The conference’s email, Lucas said, was a sign the city needs more efforts to get people vaccinated. The city plans to hold a similar effort at the sold-out Garth Brooks concert next week at Arrowhead Stadium, with more than 58,000 expected attendees.

People getting vaccinated in secret

Amid the current push for Americans to receive the COVID-19 vaccine, some have now started disguising themselves when they go to their vaccine appointments, a southern Missouri doctor said.

“They’ve had several people come in to get vaccinated who have tried to sort of disguise their appearance and even went so far as to say, ‘Please, please, please don’t let anybody know that I got this vaccine. I don’t want my friends to know but I don’t want to get COVID,’” Dr. Priscilla Frase, a hospitalist and chief medical information officer for Ozarks Healthcare in West Plains, said. “But they’re very concerned about how their people that they love, within their family and within their friendship circles and work circles are going to react if they found out they got the vaccine.”

Surpassing last summer’s peak

On Friday, the area encompassing Kansas City and Jackson, Clay and Platte counties in Missouri and Johnson and Wyandotte counties in Kansas gained 907 new cases for a total of 160,339 to date.

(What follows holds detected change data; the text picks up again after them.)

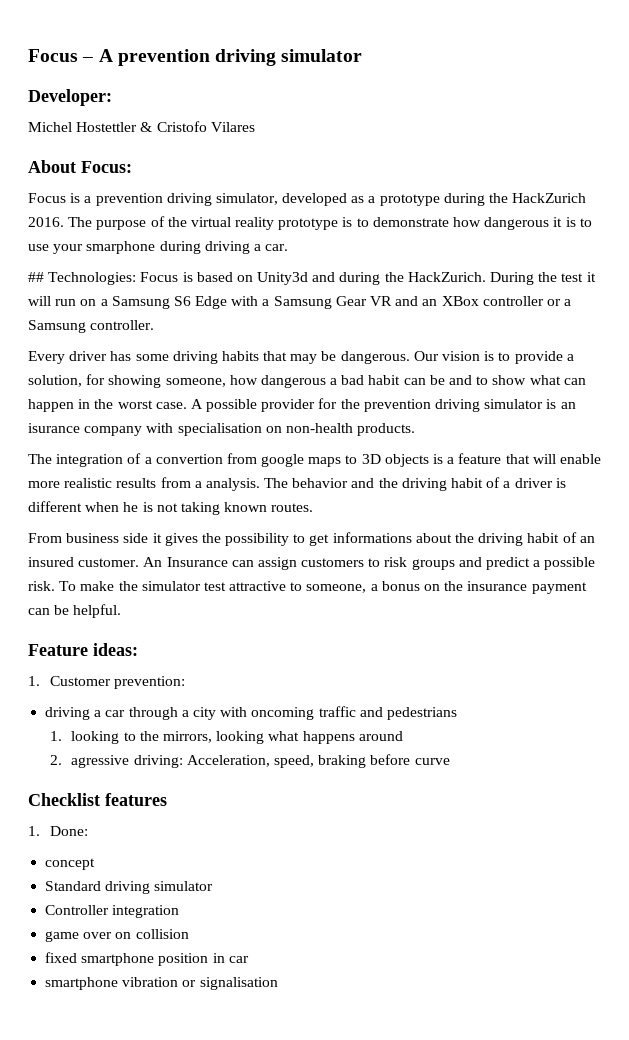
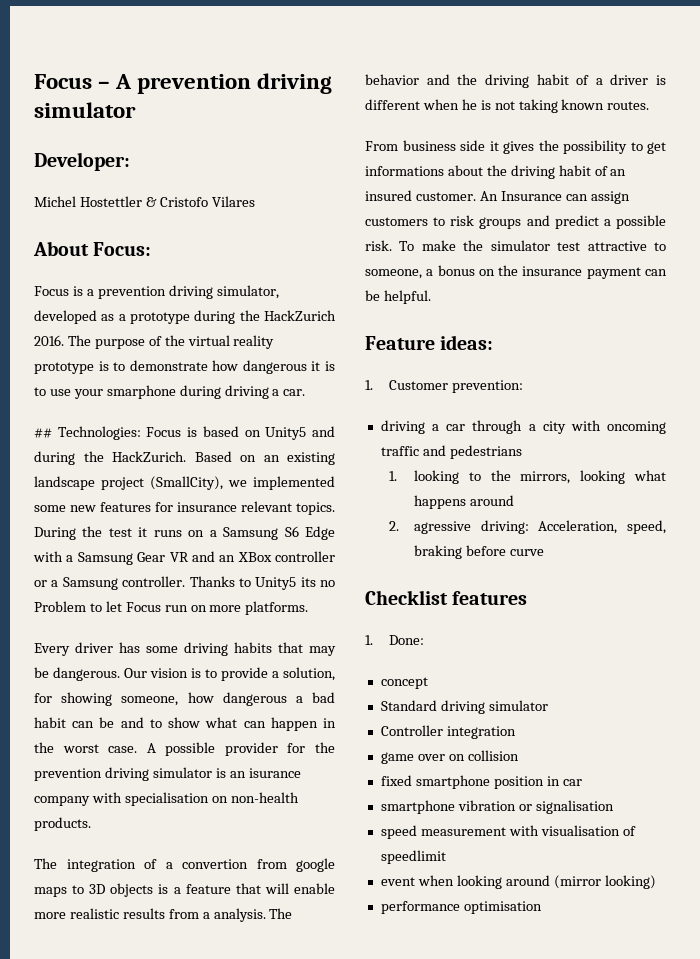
[257,272,309,285] Unity3d -> [265,427,307,440] Unity5
(486, 277) none -> [194,451,335,465] [34,476,335,490] [34,501,335,515] Based on an existing landscape project (SmallCity), we implemented some new features for insurance relevant topics.
[28,296,77,306] will run -> [153,530,182,537] runs
(155, 325) none -> [189,576,335,590] [34,601,309,615] Thanks to Unity5 its no Problem to let Focus run on more platforms.
(278, 983) none -> [380,825,636,839] [380,850,446,864] [380,875,656,889] [380,901,542,914] // speed measurement with visualisation of speedlimit // event when looking around (mirror looking) // performance optimisation

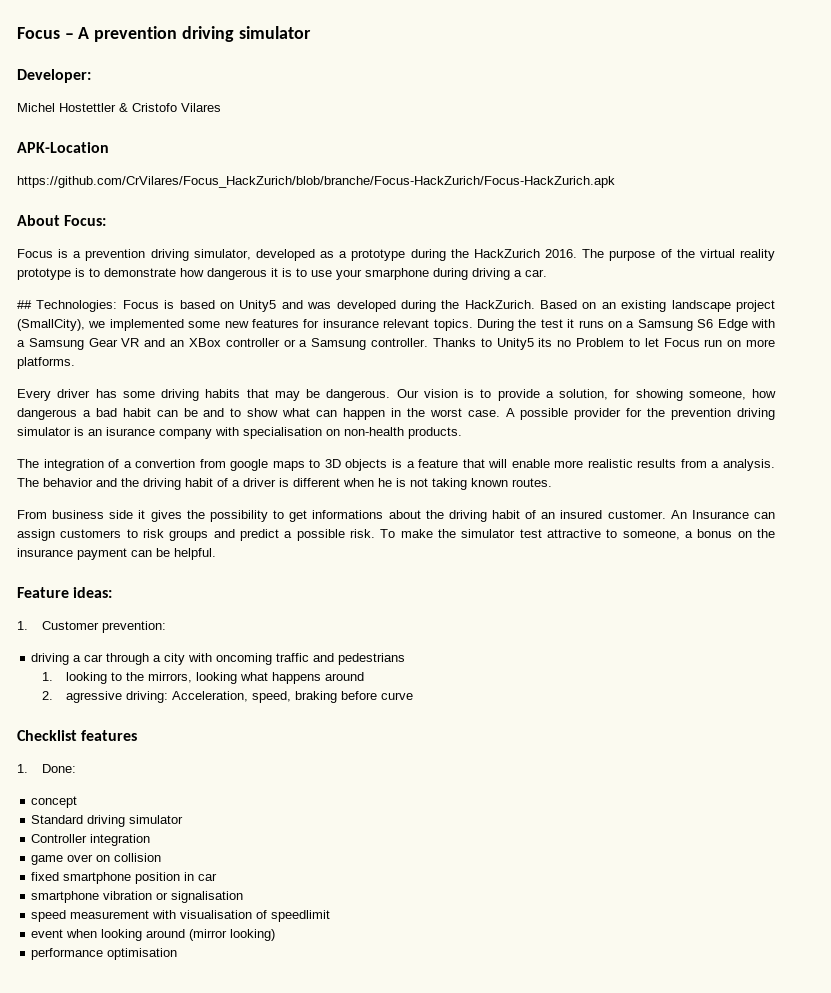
(255, 201) none -> [17,142,109,153] [17,176,615,188] // APK-Location // https://github.com/CrVilares/Focus_HackZurich/blob/branche/Focus-HackZurich/Focus-HackZurich.apk
(336, 431) none -> [307,300,396,312] was developed

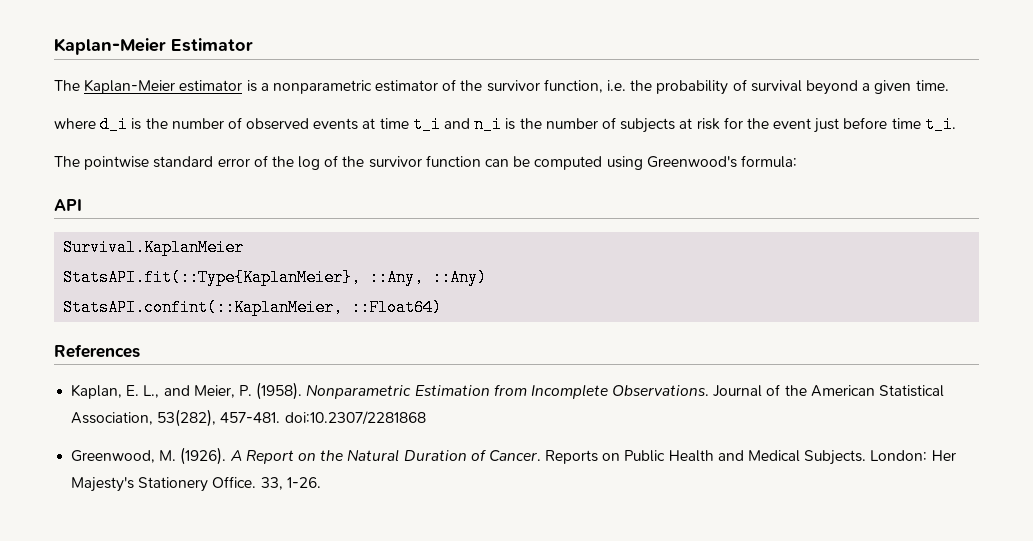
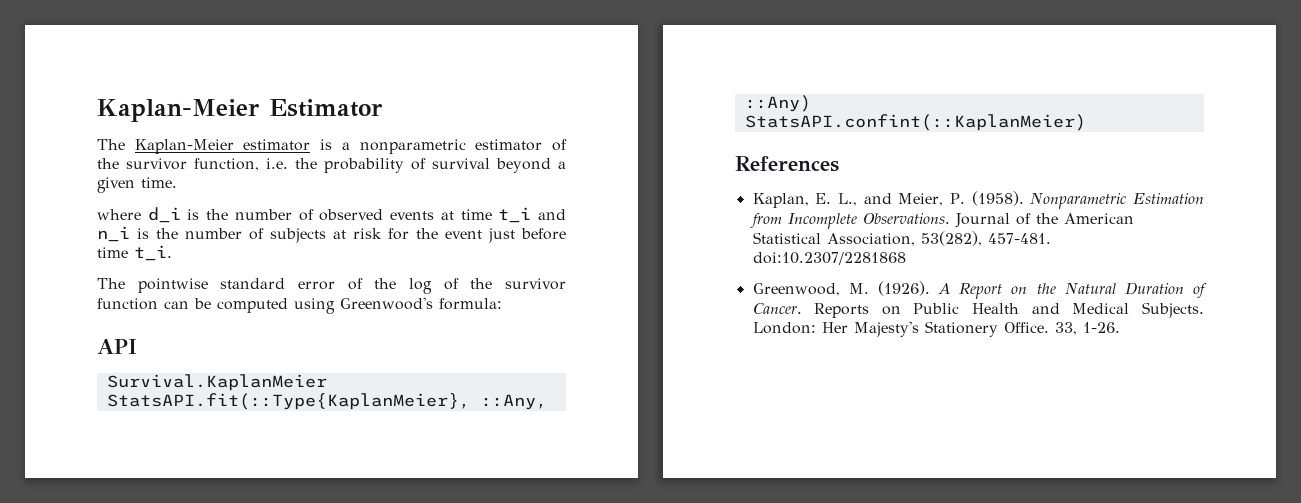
[63,299,443,316] StatsAPI.confint(::KaplanMeier, ::Float64) -> [744,114,1086,131] StatsAPI.confint(::KaplanMeier)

The seven-day rolling average for new cases climbed sharply in July. On July 1, it was 91 and on July 15, it was 265. On Friday, it was 542, surpassing the peak from last summer.

“We’ve all but lost the window to really get this under control before kids go back to school,” said deputy director Frank Thompson.

“It’s absolutely critical that we do everything we possibly can as a community to keep kids in school buildings this year and the first part of that is everybody getting vaccinated. The second is everybody wearing a mask when they’re out in public places.”